The Cable

Senate punts on Libya debate, again

The Senate indefinitely delayed its plan to debate the war in Libya on Tuesday, with Republicans decrying the very fact that the topic was on the table in the first place.

Senate Majority Leader Harry Reid (D-NV) cancelled the Senate's July 4 recess after President Barack Obama taunted lawmakers for leaving town while the country careens toward a fiscal crisis due to the lack of a deal over how to raise the debt ceiling. But since there's no progress on that front, Reid brought up the Kerry-McCain resolution to authorize Obama's military intervention in Libya.

But several senior Republicans took to the floor on Tuesday afternoon to object to debating the Libya mission at all and pledged to vote no on moving to debate the war -- arguing that the budget crisis was more pressing. Sensing that the vote was doomed to fail, Reid pulled the measure off the floor.

"Just to speak to how dysfunctional the U.S. senate is, we're here over the debt ceiling, but instead of focusing on the issue at hand, we're going to focus on something that's irrelevant possibly and has nothing to do with why we're here," Sen. Bob Corker (R-TN), said on the Senate floor on Tuesday afternoon. "Let's not take up an issue that will have no effect on and has nothing to do with the debt ceiling, and take on those issues that will."

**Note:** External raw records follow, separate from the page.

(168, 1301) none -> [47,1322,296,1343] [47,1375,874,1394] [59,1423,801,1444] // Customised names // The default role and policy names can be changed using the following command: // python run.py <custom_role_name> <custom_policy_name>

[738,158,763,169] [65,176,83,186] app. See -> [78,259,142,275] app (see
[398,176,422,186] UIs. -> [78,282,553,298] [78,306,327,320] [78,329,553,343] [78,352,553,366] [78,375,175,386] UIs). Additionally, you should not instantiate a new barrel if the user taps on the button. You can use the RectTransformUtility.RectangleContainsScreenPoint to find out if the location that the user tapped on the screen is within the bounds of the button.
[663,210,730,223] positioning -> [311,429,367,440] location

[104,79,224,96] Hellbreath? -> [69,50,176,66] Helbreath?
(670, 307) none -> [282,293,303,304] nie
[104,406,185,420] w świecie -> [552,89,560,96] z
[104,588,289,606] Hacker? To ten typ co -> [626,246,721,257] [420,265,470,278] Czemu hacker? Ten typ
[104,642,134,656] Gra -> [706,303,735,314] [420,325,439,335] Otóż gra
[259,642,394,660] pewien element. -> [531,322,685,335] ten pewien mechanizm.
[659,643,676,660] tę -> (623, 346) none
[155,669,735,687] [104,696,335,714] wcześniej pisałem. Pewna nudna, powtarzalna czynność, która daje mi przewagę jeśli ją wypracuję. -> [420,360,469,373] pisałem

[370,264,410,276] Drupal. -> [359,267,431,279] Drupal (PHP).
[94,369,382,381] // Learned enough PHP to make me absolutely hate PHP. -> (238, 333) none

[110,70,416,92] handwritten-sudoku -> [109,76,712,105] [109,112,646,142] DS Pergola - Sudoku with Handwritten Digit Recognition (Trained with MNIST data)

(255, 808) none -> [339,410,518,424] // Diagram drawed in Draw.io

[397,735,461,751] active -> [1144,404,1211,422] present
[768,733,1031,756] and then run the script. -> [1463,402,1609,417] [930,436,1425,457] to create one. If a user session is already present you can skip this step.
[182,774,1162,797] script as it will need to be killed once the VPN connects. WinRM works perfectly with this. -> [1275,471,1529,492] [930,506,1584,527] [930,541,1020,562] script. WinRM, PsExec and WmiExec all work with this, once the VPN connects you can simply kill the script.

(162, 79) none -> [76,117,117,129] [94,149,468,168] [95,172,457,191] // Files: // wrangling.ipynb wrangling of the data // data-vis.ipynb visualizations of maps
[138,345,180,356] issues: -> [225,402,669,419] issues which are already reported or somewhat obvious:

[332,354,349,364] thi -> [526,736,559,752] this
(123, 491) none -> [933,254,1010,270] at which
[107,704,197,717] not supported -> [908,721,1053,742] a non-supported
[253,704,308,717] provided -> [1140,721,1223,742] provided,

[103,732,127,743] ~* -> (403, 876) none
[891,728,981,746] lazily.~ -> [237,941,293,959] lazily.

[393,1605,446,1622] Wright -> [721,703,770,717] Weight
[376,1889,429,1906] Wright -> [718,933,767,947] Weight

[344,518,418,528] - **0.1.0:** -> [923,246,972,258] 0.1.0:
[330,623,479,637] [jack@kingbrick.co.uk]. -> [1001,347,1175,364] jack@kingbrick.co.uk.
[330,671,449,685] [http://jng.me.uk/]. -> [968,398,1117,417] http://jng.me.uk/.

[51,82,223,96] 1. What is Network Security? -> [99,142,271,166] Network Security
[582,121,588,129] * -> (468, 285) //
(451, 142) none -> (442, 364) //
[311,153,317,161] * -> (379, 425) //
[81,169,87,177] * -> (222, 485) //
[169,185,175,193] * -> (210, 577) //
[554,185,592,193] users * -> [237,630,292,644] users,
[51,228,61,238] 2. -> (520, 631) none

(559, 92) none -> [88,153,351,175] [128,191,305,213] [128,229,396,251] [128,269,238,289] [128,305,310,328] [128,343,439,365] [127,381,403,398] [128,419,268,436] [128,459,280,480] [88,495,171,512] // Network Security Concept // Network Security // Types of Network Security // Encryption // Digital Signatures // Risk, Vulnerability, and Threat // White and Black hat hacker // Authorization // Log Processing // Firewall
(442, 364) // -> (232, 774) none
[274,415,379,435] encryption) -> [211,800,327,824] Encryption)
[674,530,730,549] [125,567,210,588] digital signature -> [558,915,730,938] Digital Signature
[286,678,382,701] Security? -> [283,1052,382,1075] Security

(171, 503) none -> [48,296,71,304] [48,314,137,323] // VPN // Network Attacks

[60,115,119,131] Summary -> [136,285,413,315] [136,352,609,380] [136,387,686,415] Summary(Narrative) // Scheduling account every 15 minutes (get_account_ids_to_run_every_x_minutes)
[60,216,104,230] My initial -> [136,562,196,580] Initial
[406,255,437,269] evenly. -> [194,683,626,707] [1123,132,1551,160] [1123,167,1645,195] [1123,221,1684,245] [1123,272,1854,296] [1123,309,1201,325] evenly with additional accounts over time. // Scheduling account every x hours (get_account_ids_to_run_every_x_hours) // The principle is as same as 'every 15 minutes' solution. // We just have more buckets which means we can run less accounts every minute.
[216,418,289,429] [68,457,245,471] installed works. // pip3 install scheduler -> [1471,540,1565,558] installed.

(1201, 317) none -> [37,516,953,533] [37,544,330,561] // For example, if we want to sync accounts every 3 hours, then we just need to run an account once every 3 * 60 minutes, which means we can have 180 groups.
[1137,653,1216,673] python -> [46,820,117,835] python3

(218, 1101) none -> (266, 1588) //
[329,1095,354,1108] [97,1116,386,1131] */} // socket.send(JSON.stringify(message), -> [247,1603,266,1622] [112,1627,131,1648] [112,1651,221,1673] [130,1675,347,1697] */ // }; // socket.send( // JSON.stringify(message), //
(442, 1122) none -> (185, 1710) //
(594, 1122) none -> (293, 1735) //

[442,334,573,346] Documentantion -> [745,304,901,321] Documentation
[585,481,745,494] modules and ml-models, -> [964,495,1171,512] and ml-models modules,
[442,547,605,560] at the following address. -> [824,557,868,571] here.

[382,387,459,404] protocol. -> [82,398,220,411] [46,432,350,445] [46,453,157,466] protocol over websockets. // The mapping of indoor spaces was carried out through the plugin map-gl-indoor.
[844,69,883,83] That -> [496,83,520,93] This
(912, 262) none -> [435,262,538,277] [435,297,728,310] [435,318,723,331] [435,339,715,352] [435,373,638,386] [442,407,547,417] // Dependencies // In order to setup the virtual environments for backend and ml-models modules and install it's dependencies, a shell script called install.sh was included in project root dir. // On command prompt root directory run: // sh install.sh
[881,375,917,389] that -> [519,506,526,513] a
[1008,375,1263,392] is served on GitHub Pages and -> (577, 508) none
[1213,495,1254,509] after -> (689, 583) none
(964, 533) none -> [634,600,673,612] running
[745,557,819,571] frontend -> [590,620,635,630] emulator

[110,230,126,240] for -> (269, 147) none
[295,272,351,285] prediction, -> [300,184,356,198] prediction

Corker is a senior member of the Senate Foreign Relations Committee. Several other key Republicans, such as Senate Armed Services Committee members Robert Wicker (R-MS) and Jeff Sessions (R-AL), promised to vote no on cloture, arguing not the merits of the war but rather the need to move immediately to budget matters.

The Senate has avoided a full vote on the Libya war for over three months and the complicated politics of the issue have placed both Republicans and Democrats in an uncomfortable position. For Democrats, they are being pressed by the administration to back the president's decision. Voting no risks the ire of the White House. But if they vote yes, their constituencies may fault them for supporting yet another war with an uncertain timeframe and costs.

For Republicans, voting no would risk ceding the national security high ground to a Democratic president; voting yes would put them on record pledging more American treasure to yet another unpopular and expensive foreign intervention.

Before Reid pulled the measure, several other senators were also set to vote no on debating the Libya war tonight based on their opposition to the mission or their anger at the president for not properly consulting Congress before attacking. Senators opposed to the Libya war overall include Sens. Jim Webb (D-VA), Ron Paul (R-KY), and Senate Foreign Relations Committee ranking Republican Richard Lugar (R-IN).

In his own floor speech on Thursday, Lugar objected to authorizing the Libya mission based on the cost and his dissatisfaction with the administration's justifications.

"American intervention in Libya did not come as a result of a disciplined assessment of our vital interests or an authorization debate in Congress," Lugar said. "A civil war in Libya is not a priority that required American military and economic investments. It is an expensive diversion that leaves the United States and our European allies with fewer assets to respond to other contingencies."

Lugar maintains that the War Powers Resolution does apply to the mission in Libya, despite the administration's claim there are no "hostilities" going on there, and he continues to demand clearer explanations of the mission's objectives, timelines, and costs.

"Even if one believes that the president somehow had the legal authority to initiate and continue U.S. military operations in Libya, it does not mean that going to war without Congress was either wise or helpful to the operation," Lugar said. "There was no good reason why President Obama should have failed to seek congressional authorization to go to war in Libya."

The House already rejected a similar measure to authorize the Libya war by a 123 to 295 vote on June 24. The House also narrowly rejected a motion to largely defund the mission, but that measure would have passed if not for some lawmakers' belief that it constituted a backdoor authorization for the war.

If today's vote had passed with 60 yes votes, a full debate over the war would have immediately followed, setting up a final vote on the Kerry-McCain resolution on Thursday afternoon.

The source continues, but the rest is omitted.